Yes, rain had been in the forecast, but for late afternoon. Severus was going in the morning and fully expected to return before the rain began. Unfortunately, the young man at the reference desk had found a tattered folio, a diary of some crone from the fourteenth century, in a stack housed in the sub-sub-sub-basement, and had been thrilled to hand it over to Severus for his perusal, within the library. The book was so filled with kind of information Severus was accumulating for an essay of his own, on the possible interlinking between early Muggle and wizarding life, that he only noticed the rain when the library was closing. Ron was used to the fact that when Severus went to the library, or book stores, or record stores, he often lost track of time.

Books on electricity safely packed away in the storage bin under the Harley's seat, Severus took off in the darkness and the freezing rain.

"I think I'm going to get you a Muggle watch with one of those buzzer things," said Ron as he handed Severus a box of tissues. One of the few maladies even the wizarding world had not been able to vanquish with a charm or a potion was the common cold.

Severus's growled response was lost in a series of sneezes, followed by a coughing session. "`Tay awa' `rom `e," said Severus when he finally could talk.

"It's okay. Rommie told me that you'd be the only one to catch this thing. That I was safe from it. She also told me to try this with you."

Ron unlaced the nightshirt that Severus was wearing and began rubbing an ointment, a mixture of menthol and eucalyptus, on his chest. Severus sighed and let his head fall back on the pillows. "`Ice."

When his chest was done, Ron had him turn so that he could rub the soothing ointment on his back. "Don't forget to use the opportunity to make it a good back rub," Rommie had told him as she'd handed him the jar, a family remedy that she swore by. "He'll sleep better if you do. And he'll be a lot easier to deal with if he sleeps through most of it."

Severus's purr at the back rub was deeper than normal from the congestion.

"What else did she tell you?" Severus had improved enough to be sitting, dressed, on the couch. He glared at yet another bowl of chicken soup as Ron placed a tray on his lap.

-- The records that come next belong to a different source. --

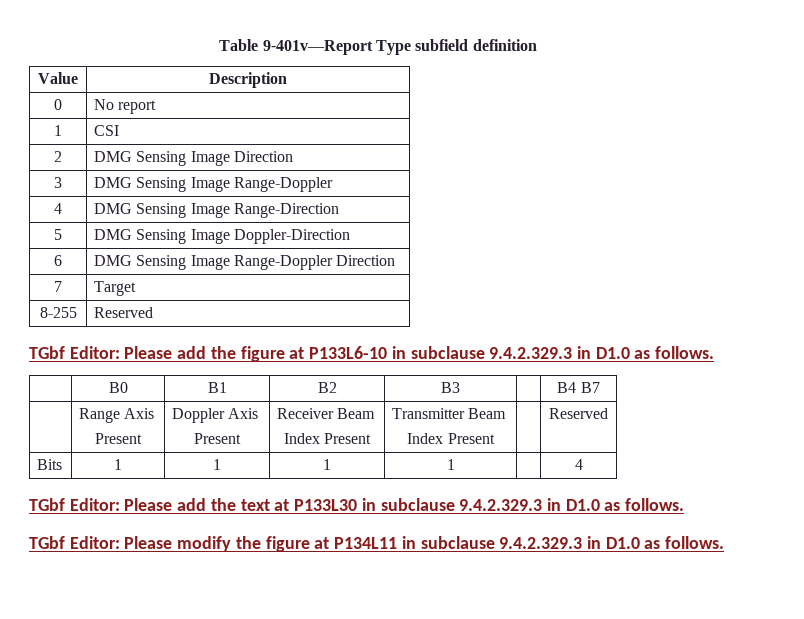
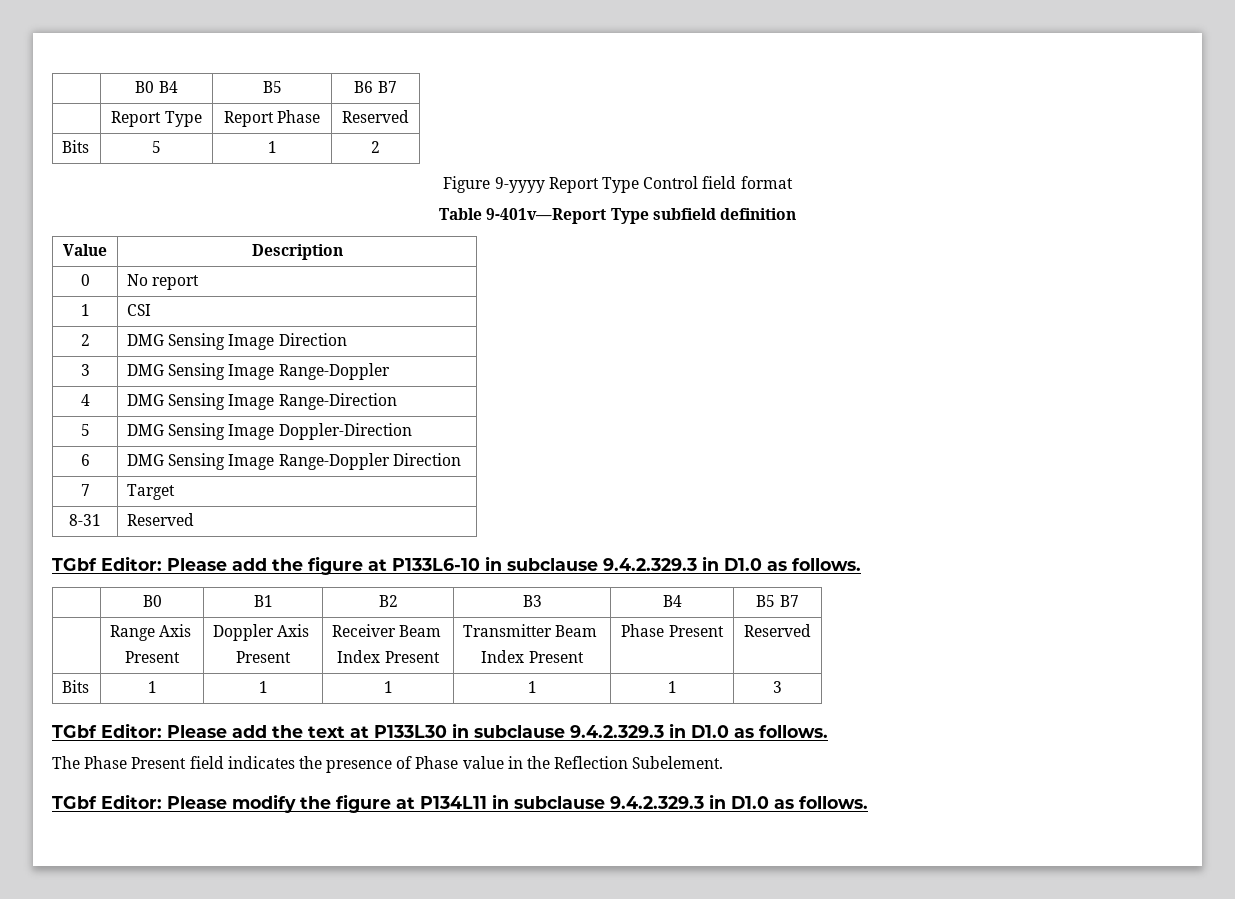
+ | B0 B4 | B5 | B6 B7
+ | Report Type | Report Phase | Reserved
+ Bits | 5 | 1 | 2
+ Figure 9-yyyy Report Type Control field format
- 8-255 | Reserved
+ 8-31 | Reserved
- | B0 | B1 | B2 | B3 | | B4 B7
+ | B0 | B1 | B2 | B3 | B4 | B5 B7
  | Range Axis
  Present | Doppler Axis
  Present | Receiver Beam
  Index Present | Transmitter Beam
- Index Present | | Reserved
+ Index Present | Phase Present | Reserved
- Bits | 1 | 1 | 1 | 1 | | 4
+ Bits | 1 | 1 | 1 | 1 | 1 | 3
+ The Phase Present field indicates the presence of Phase value in the Reflection Subelement.

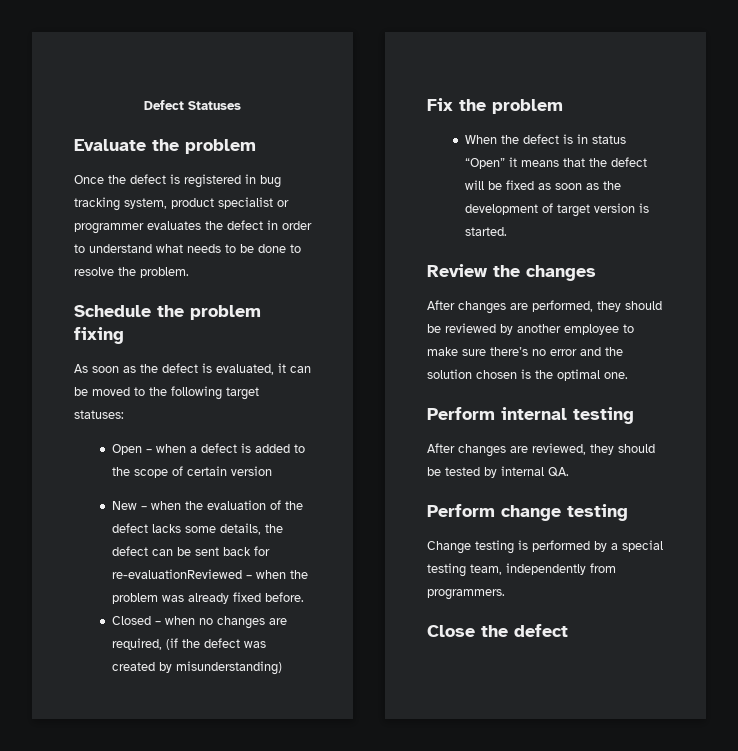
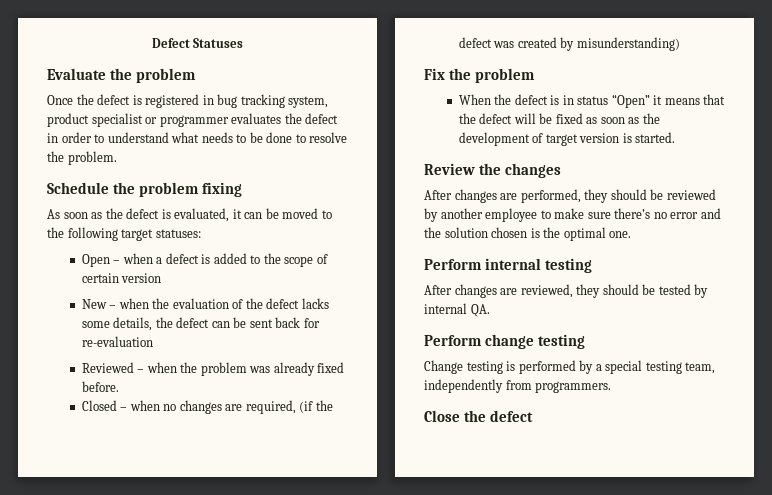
- New – when the evaluation of the defect lacks some details, the defect can be sent back for re-evaluationReviewed – when the problem was already fixed before.
+ New – when the evaluation of the defect lacks some details, the defect can be sent back for re-evaluation
+ Reviewed – when the problem was already fixed before.

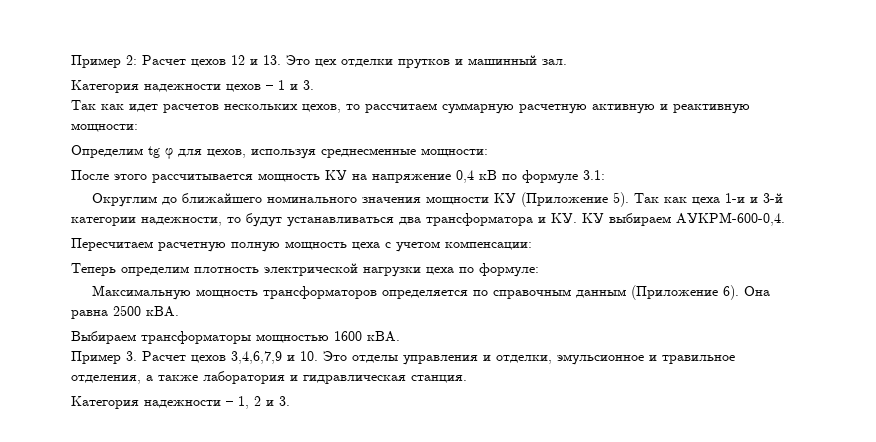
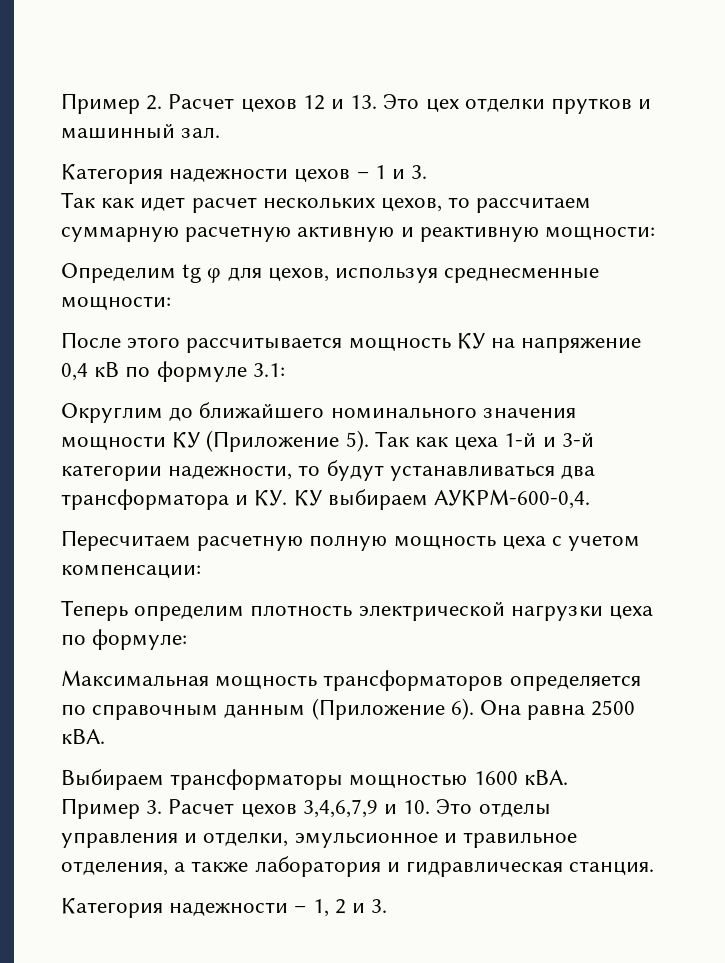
- Пример 2: Расчет цехов 12 и 13. Это цех отделки прутков и машинный зал.
+ Пример 2. Расчет цехов 12 и 13. Это цех отделки прутков и машинный зал.
- Так как идет расчетов нескольких цехов, то рассчитаем суммарную расчетную активную и реактивную мощности:
+ Так как идет расчет нескольких цехов, то рассчитаем суммарную расчетную активную и реактивную мощности:
- Так как цеха 1-и и 3-й категории надежности, то будут устанавливаться два трансформатора и КУ. КУ выбираем АУКРМ-600-0,4.
+ Так как цеха 1-й и 3-й категории надежности, то будут устанавливаться два трансформатора и КУ. КУ выбираем АУКРМ-600-0,4.
- Максимальную мощность трансформаторов определяется по справочным данным (Приложение 6).
+ Максимальная мощность трансформаторов определяется по справочным данным (Приложение 6).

Ron grinned. "That I didn't have to worry about meeting the usual tall-darkand -handsome man. I already had and would live happily ever after with him."


The review went not too badly, all things considered. Ron had used a great many of the things he had learnt up until the War in the War itself. Those he found easy enough to recall. Any learning that had not come with a practical class proved more elusive.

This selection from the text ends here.